Make an exact copy of the records, with the images left out.

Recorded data
****

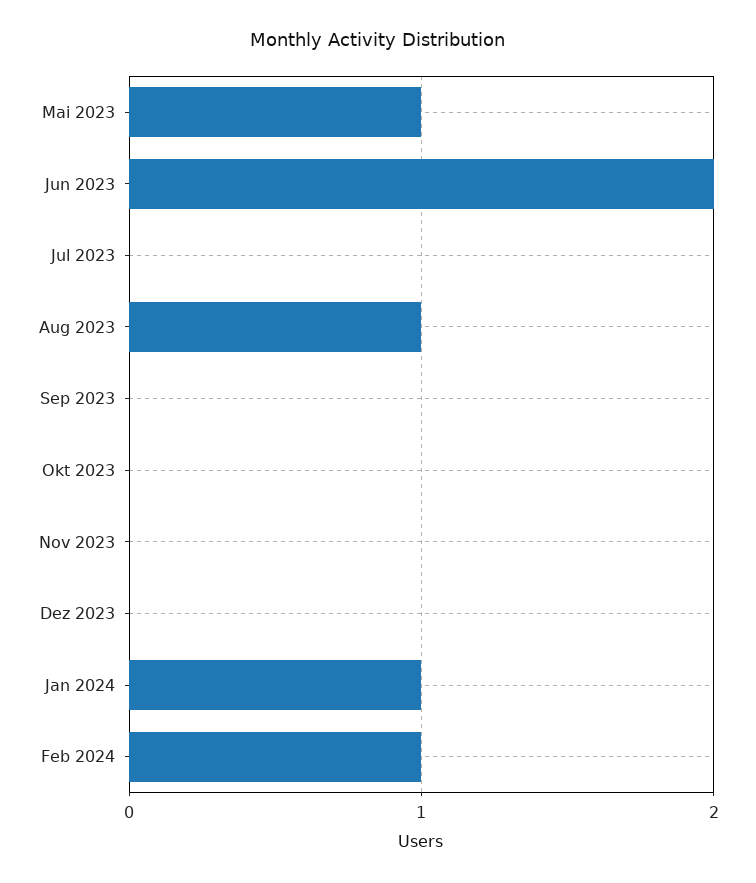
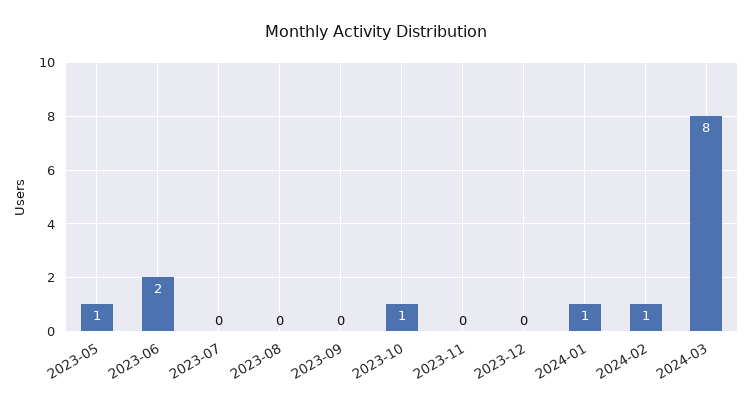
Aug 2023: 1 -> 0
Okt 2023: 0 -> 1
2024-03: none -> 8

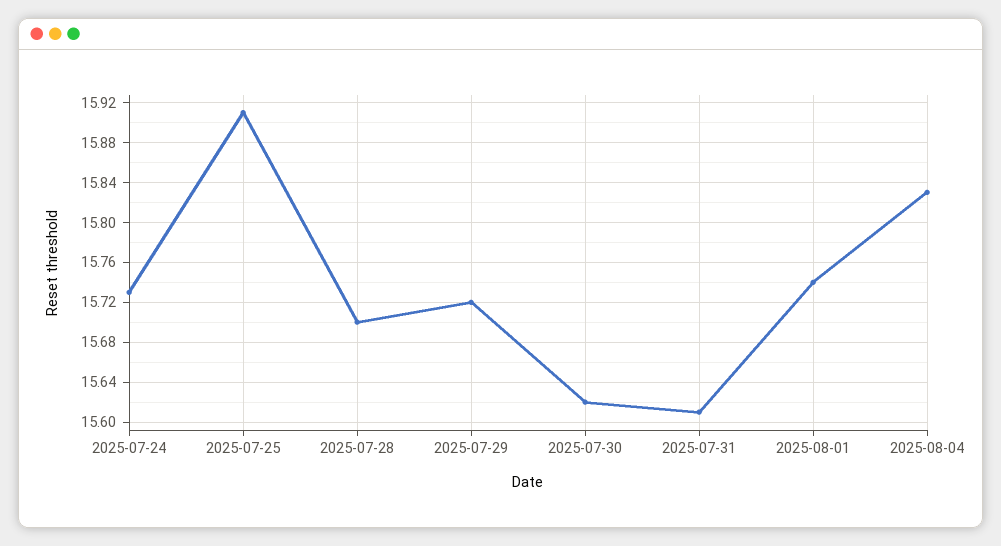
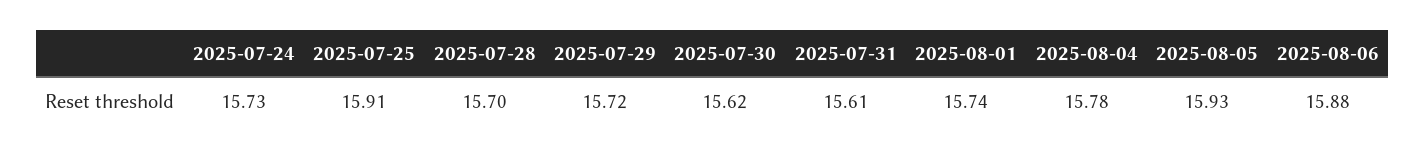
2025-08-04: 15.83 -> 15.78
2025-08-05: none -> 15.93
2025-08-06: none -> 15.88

****

Output of the exercise »
Aug 2023: 1 -> 0
Okt 2023: 0 -> 1
2024-03: none -> 8

2025-08-04: 15.83 -> 15.78
2025-08-05: none -> 15.93
2025-08-06: none -> 15.88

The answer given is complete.